Work to complete: Below are the entries. Transcribe exactly the lines from the one with "[15,856,414,880] Tra i" through the one with "[15,884,379,908] utenti, scopri", ends included, and leave out all others.
━━ Task inputs
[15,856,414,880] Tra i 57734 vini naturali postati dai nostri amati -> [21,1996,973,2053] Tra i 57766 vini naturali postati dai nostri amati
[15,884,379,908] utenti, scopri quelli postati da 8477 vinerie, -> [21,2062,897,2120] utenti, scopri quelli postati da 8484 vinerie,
━━━━
━━ Task inputs
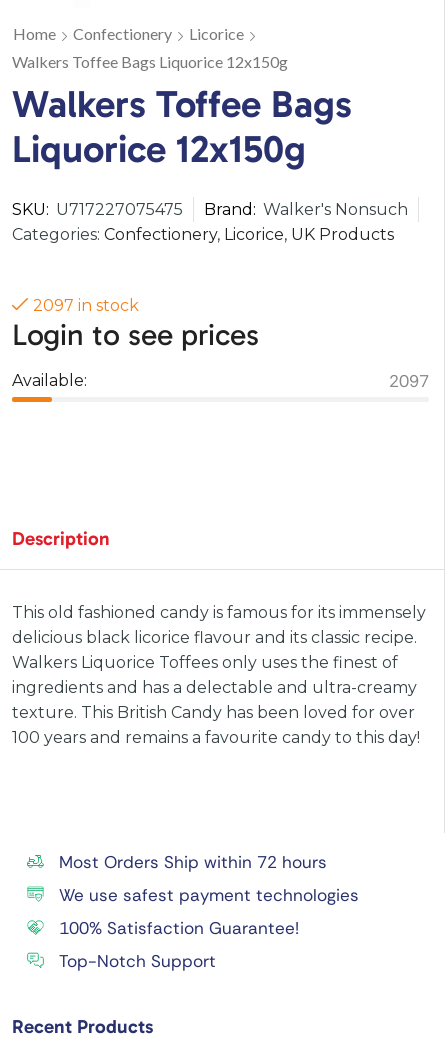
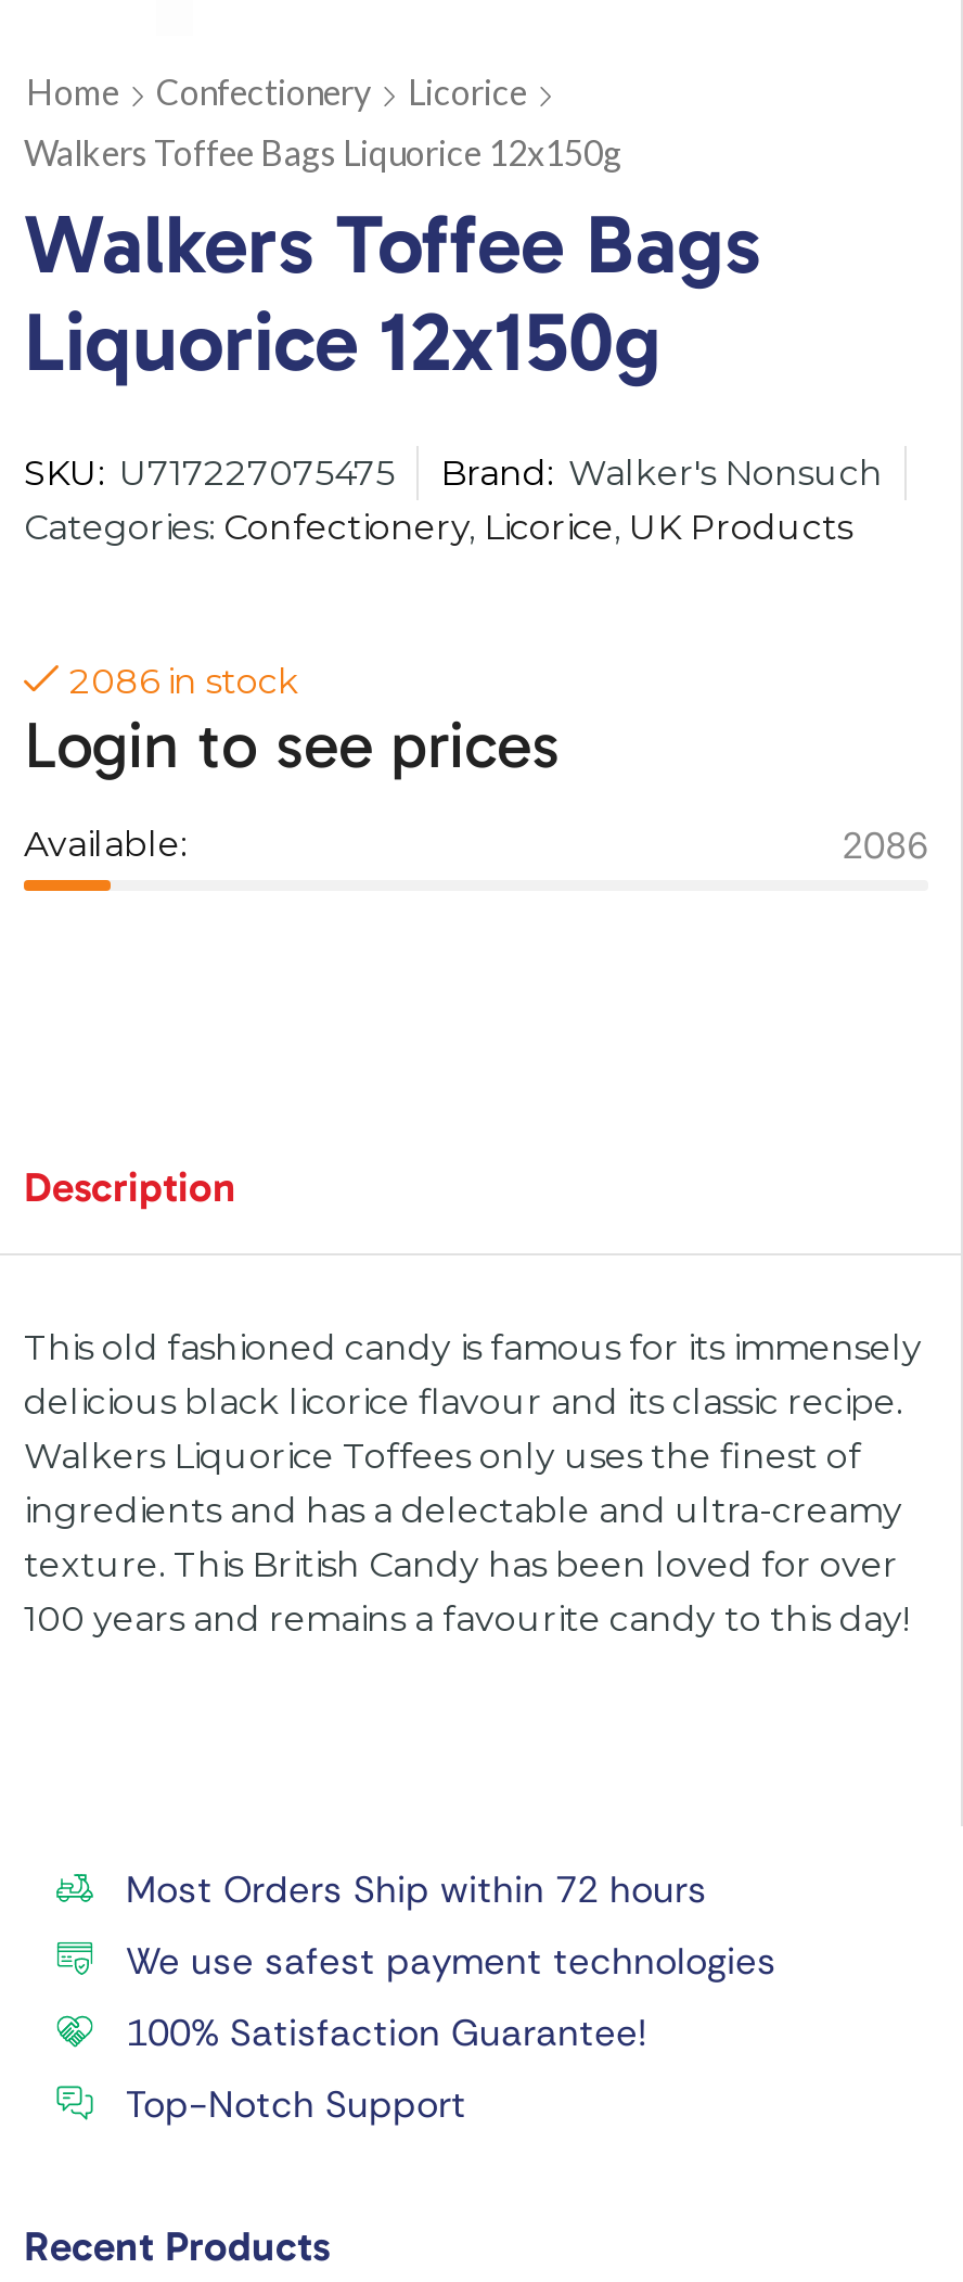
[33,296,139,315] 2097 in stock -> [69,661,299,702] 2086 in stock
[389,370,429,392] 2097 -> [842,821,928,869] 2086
━━━━
━━ Task inputs
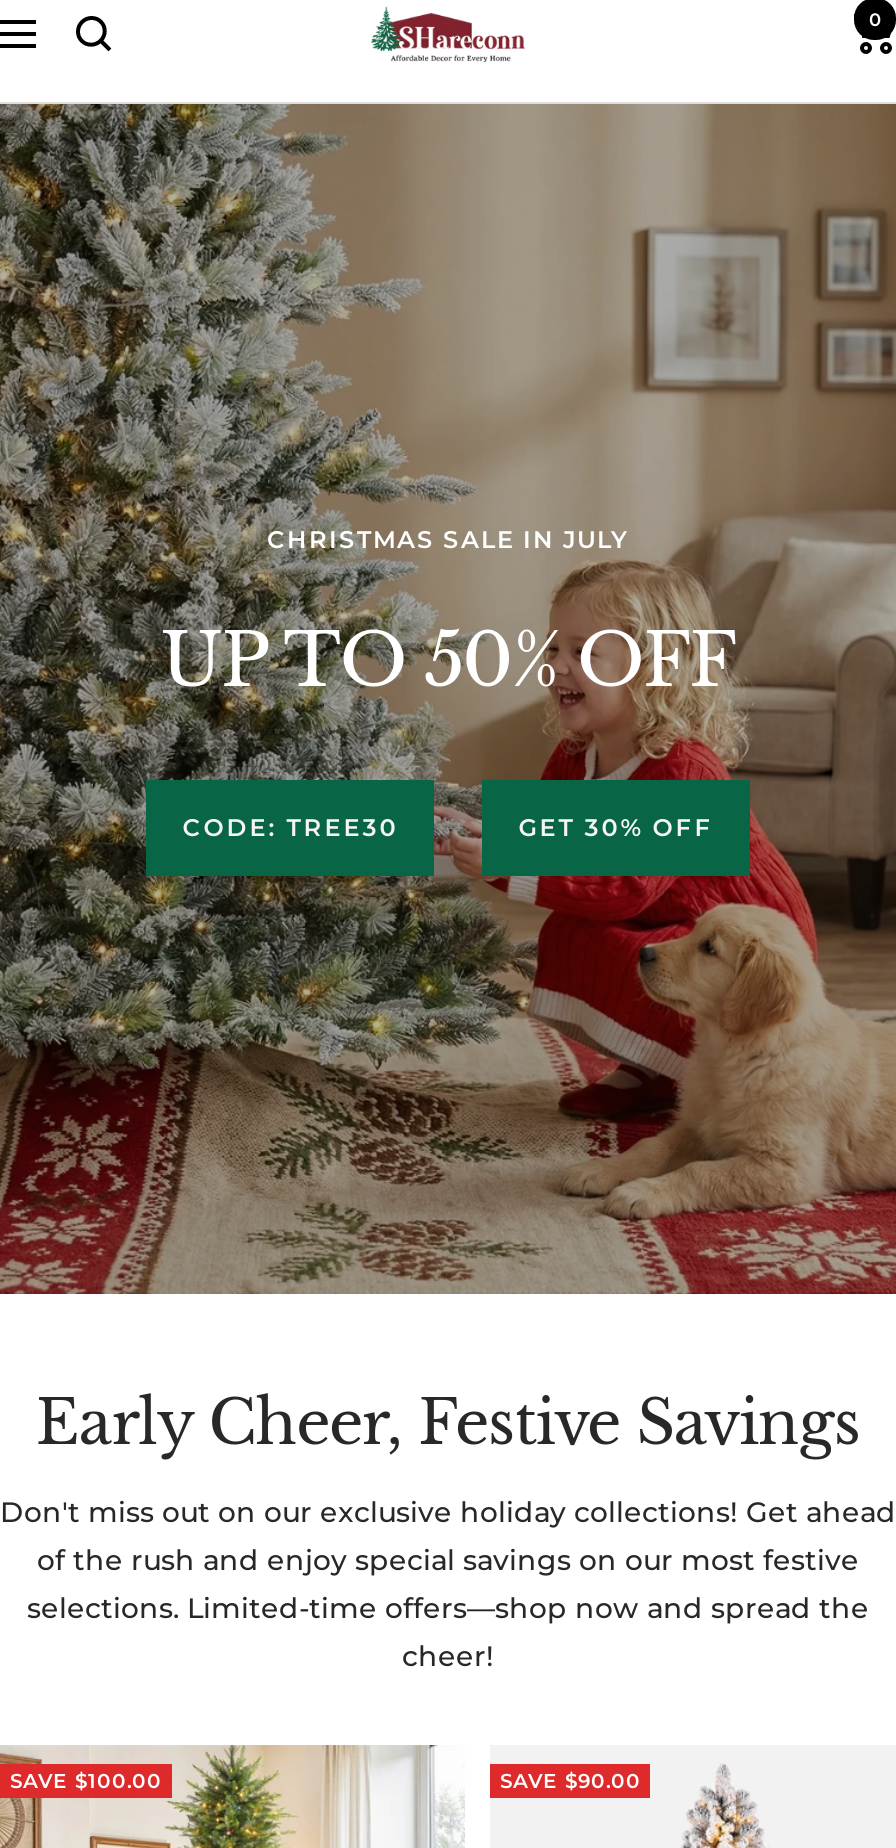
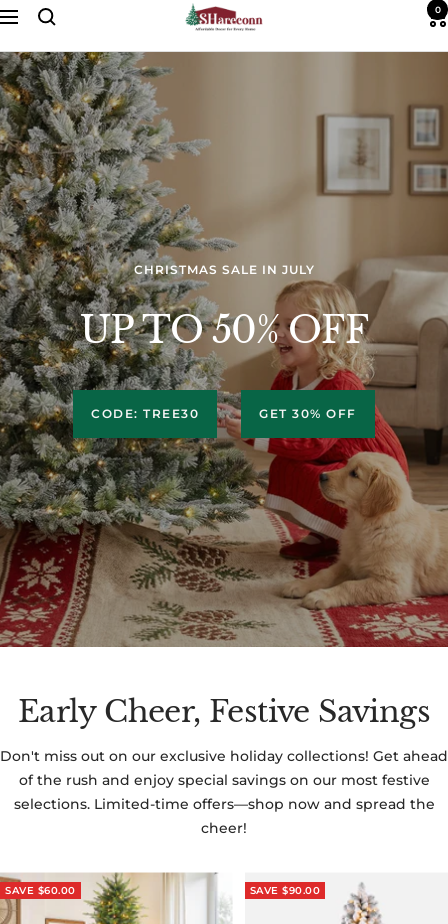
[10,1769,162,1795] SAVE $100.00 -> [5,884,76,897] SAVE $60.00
━━━━
Response for this exercise:
[15,856,414,880] Tra i 57734 vini naturali postati dai nostri amati -> [21,1996,973,2053] Tra i 57766 vini naturali postati dai nostri amati
[15,884,379,908] utenti, scopri quelli postati da 8477 vinerie, -> [21,2062,897,2120] utenti, scopri quelli postati da 8484 vinerie,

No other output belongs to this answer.